Under Rule 8.3(b) of the Code, any person who is, or becomes,
interested in 1% or more of any class of relevant securities of the
offeree company or of any securities exchange offeror must make a
Dealing Disclosure if the person deals in any relevant securities
of the offeree company or of any securities exchange offeror. A
Dealing Disclosure must contain details of the dealing concerned
and of the person's interests and short positions in, and rights to
subscribe for, any relevant securities of each of (i) the offeree
company and (ii) any securities exchange offeror(s), save to the
extent that these details have previously been disclosed under Rule
8. A Dealing Disclosure by a person to whom Rule 8.3(b) applies
must be made by no later than 3:30 p.m. (London time) on the
business day following the date of the relevant
dealing.
If
two or more persons act together pursuant to an agreement or
understanding, whether formal or informal, to acquire or control an
interest in relevant securities of an offeree company or a
securities exchange offeror, they will be deemed to be a single
person for the purpose of Rule 8.3.
Opening Position Disclosures must also be made by the offeree
company and by any offeror and Dealing Disclosures must also be
made by the offeree company, by any offeror and by any persons
acting in concert with any of them (see Rules 8.1, 8.2 and
8.4).
Details of the offeree and offeror companies in respect of
whose relevant securities Opening Position Disclosures and Dealing
Disclosures must be made can be found in the Disclosure Table on
the Panel's website at www.thetakeoverpanel.org.uk, including
details of the number of relevant securities in issue, when the
offer period commenced and when any offeror was first identified.
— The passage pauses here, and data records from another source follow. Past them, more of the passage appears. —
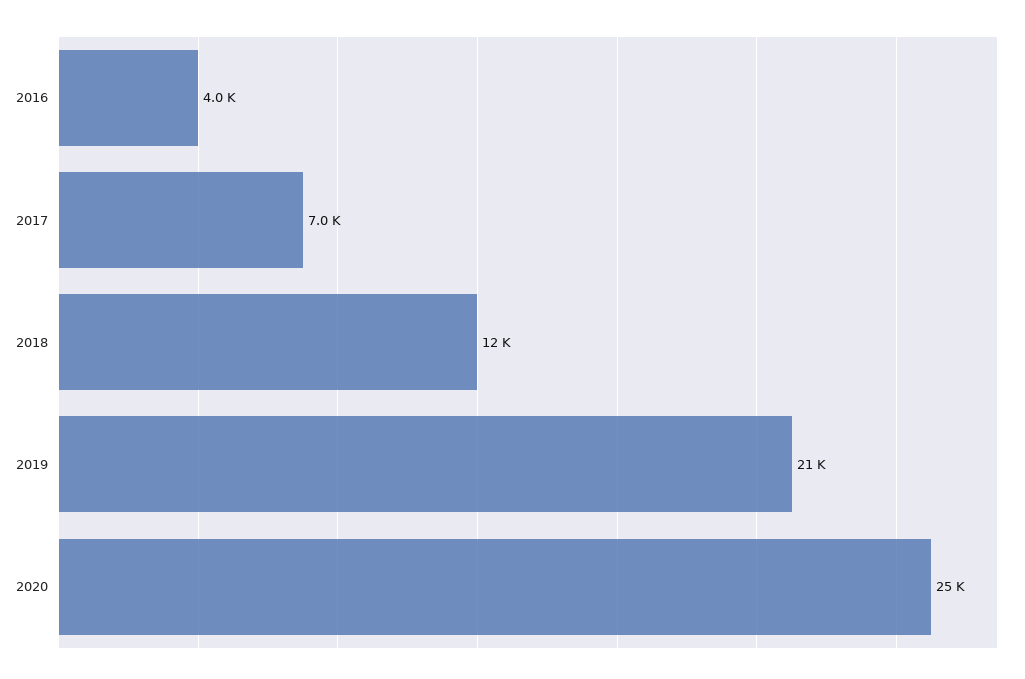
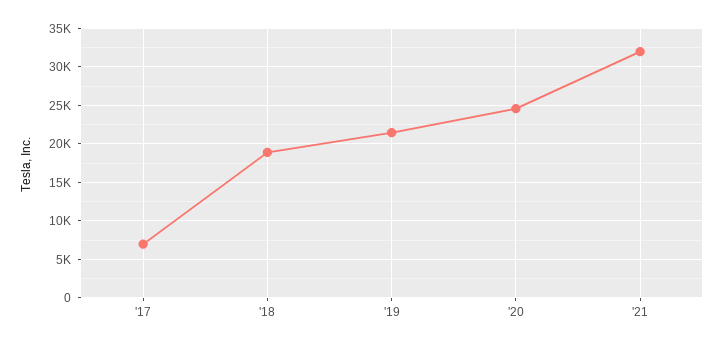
2016: 4000 -> none
2018: 12000 -> 19000
'21: none -> 32000

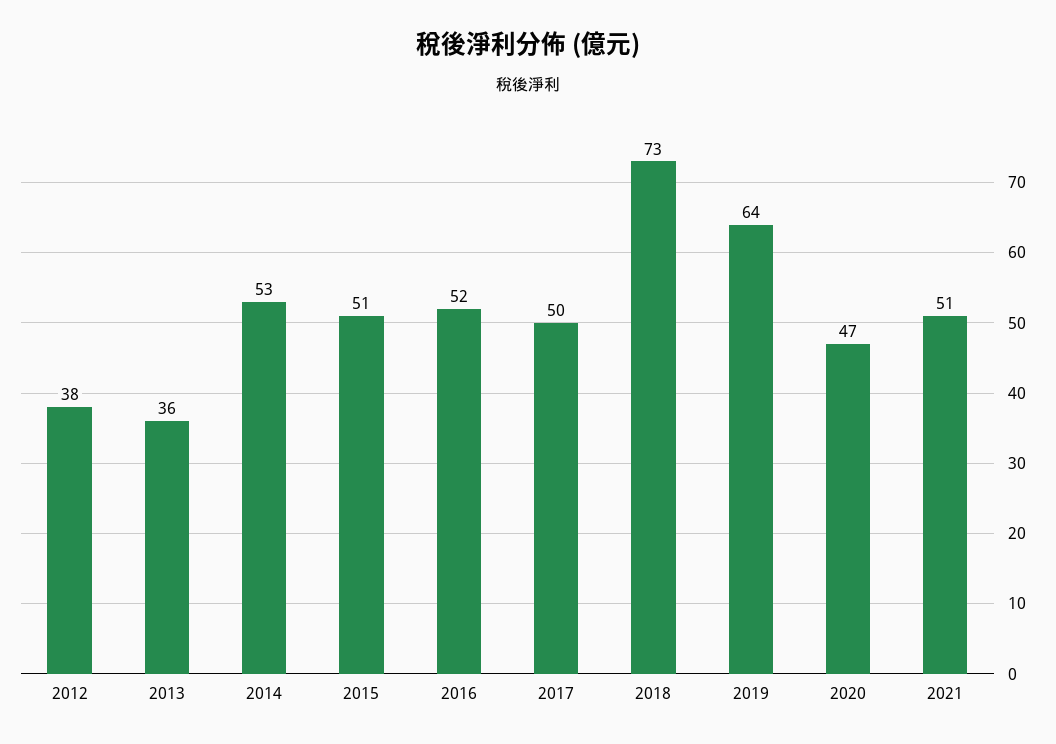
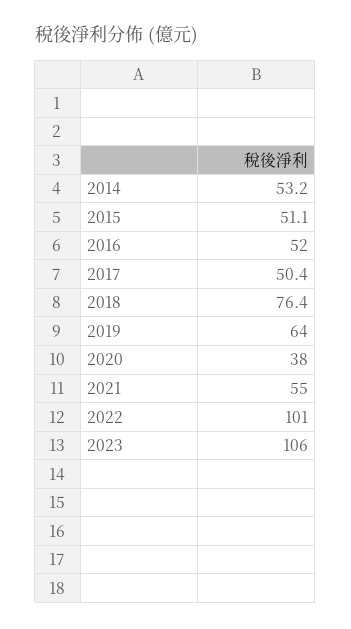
2012: 38 -> none
2013: 36 -> none
2018: 73 -> 76.4
2020: 47 -> 38
2021: 51 -> 55
2022: none -> 101
2023: none -> 106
You should contact the Panel's Market Surveillance Unit on +44
(0)20 7638 0129 if you are in any doubt as to whether you are
required to make an Opening Position Disclosure or a Dealing
Disclosure.
Publication on a
website
In
accordance with Rule 26.1 of the Code, a copy of this announcement
and the documents required to be published by Rule 26 of the Code
will be made available, subject to certain restrictions relating to
persons resident in Restricted Jurisdictions, on Warpaint's website
at
https://www.warpaintlondonplc.com/investors/Brand-Architekts-Group-plc
and on Brand
Architekts' website at https://www.brandarchitektsplc.com/offer-for-brand-architekts
by no later than
12 noon (London time) on the Business Day following this
announcement. For the avoidance of doubt, neither the content of
these websites nor of any website accessible from hyperlinks set
out in this announcement is incorporated by reference or forms part
of this announcement.
No profit forecasts,
estimates or quantified financial benefits
statements
No
statement in this announcement is intended as a profit forecast,
profit estimate or quantified financial benefits statement for any
period and no statement in this announcement should be interpreted
to mean that earnings or earnings per share for Brand Architekts
for the current or future financial years would necessarily match
or exceed the historical published earnings or earnings per share
for Brand Architekts.
Requesting hard copy
documents
In
accordance with Rule 30.3 of the Code, Brand Architekts
Shareholders, persons with information rights and participants in
the Brand Architekts Share Plans may request a hard copy of this
announcement, free of charge, by contacting Brand Architekts'
registrars, Computershare Investor Services PLC, during business
hours on 0370 707 1332 within the United Kingdom or on +44 (0) 370
707 1332 from overseas or by submitting a request in writing to
Computershare Investor Services PLC, The Pavilions, Bridgwater
Road, Bristol BS99 6ZZ, United Kingdom, with an address to which
the hard copy may be sent. Calls are charged at the standard
geographic rate and will vary by provider. Calls outside the United
Kingdom will be charged at the applicable international rate. For
persons who receive a copy of this announcement in electronic form
or via a website notification, a hard copy of this announcement
will not be sent unless so requested. In accordance with Rule 30.3
of the Code, such persons may also request that all future
documents, announcements and information to be sent to them in
relation to the Acquisition should be in hard copy
form.
Electronic
Communications
Please be aware that addresses, electronic addresses and
certain other information provided by Brand Architekts
Shareholders, persons with information rights and other relevant
persons for the receipt of communications from Brand Architekts may
be provided to Warpaint during the offer period as required under
Section 4 of Appendix 4 of the Code to comply with Rule 2.11(c) of
the Code.
Rounding
Certain figures included in this announcement have been
subjected to rounding adjustments. Accordingly, figures shown for
the same category presented in different tables may vary slightly
and figures shown as totals in certain tables may not be an
arithmetic aggregation of figures that precede
them.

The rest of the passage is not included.